The following extraction processes may be performed in any order or in parallel: extracting features of the working condition data in the data set, extracting features of the condition monitoring data in the data set, and extracting features of the lubrication assessment historical data in the data set. In addition, the above feature extraction processes may adopt a plurality of feature extraction methods, and each extraction process may adopt the same extraction method or different extraction methods. An exemplary feature extraction method for the above-described feature extraction processes is illustrated below. For example, depending on actual requirements, the data extraction for the data set may include, for example, time domain feature extraction, frequency feature extraction, time-frequency domain feature extraction, waveform feature extraction, and the like.

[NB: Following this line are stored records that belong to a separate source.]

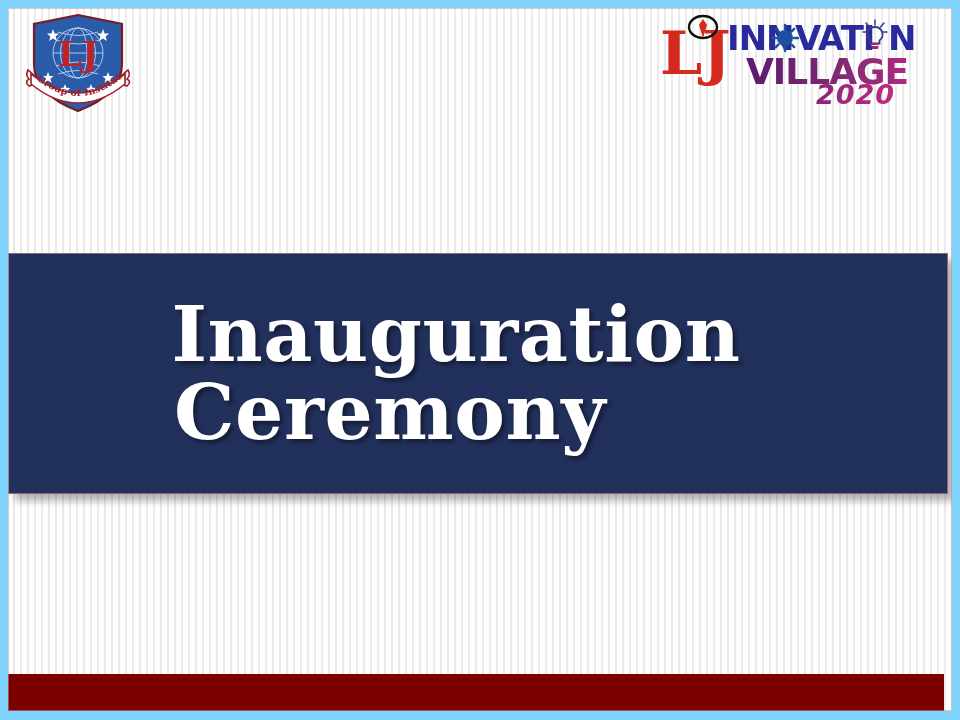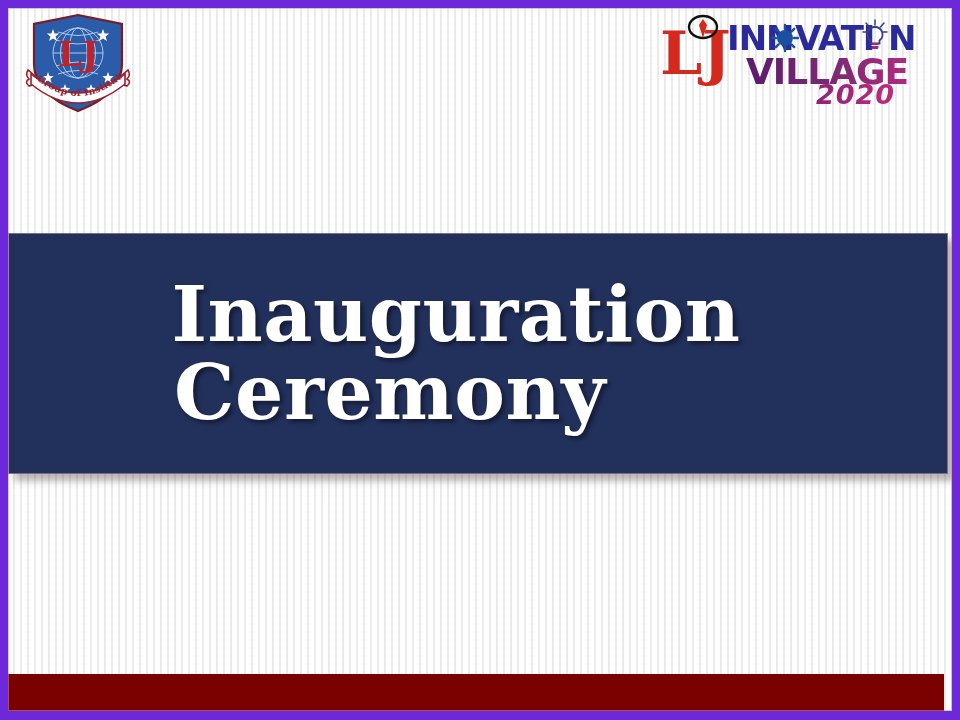"LJ" .slide { background: #6d28d9 -> #7dd3fc }
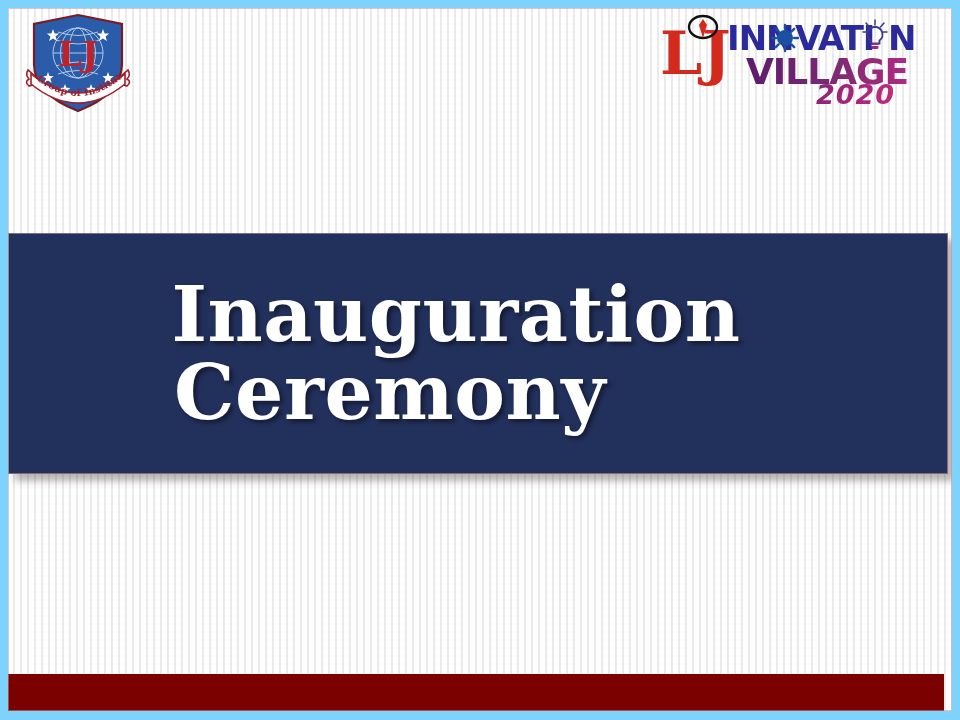"Inauguration" .title-banner { top: 225px -> 245px }
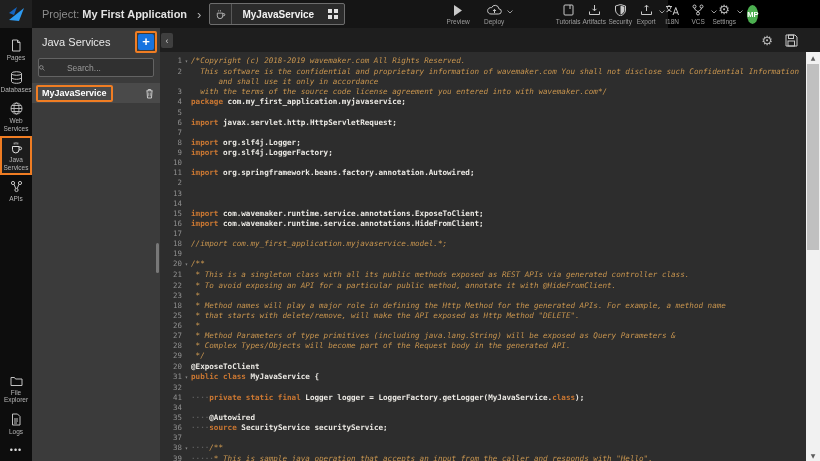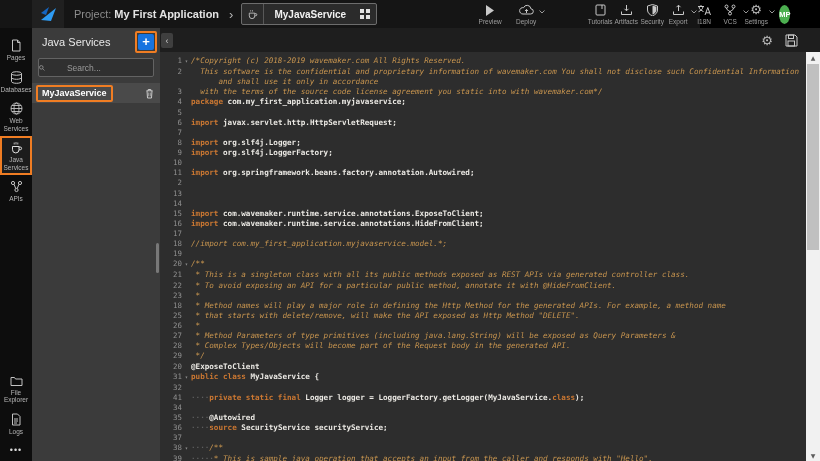"Project: My First Application" .topbar { padding-left: 32px -> none }
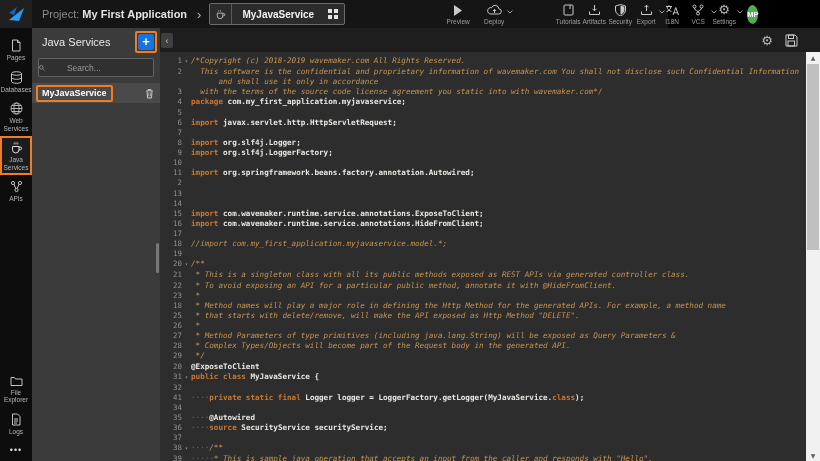"with the terms of the" span.tc { text: static -> entered }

The time-domain feature extraction refers to extracting time-domain features of data (such as collected signals), including but not limited to mean, variance, standard deviation, maximum value, minimum value, root mean square, peak-to-peak value, skewness, kurtosis, waveform index, pulse index, margin index, and the like. Frequency feature extraction refers to extracting frequency features of data, including but not limited to mean square frequency, frequency variance, frequency band energy, and the like. Time-frequency domain feature extraction refers to extracting time-frequency domain features of data, including but not limited to frequency band energy or time domain characteristics of signals after wavelet decomposition or empirical mode decomposition. Waveform feature extraction refers to extracting waveform features of data, which, for example, when the data is a collected signal, includes but is not limited to an area enclosed by the signal waveform, maximum/minimum derivatives, rising edges, falling edges, and the like.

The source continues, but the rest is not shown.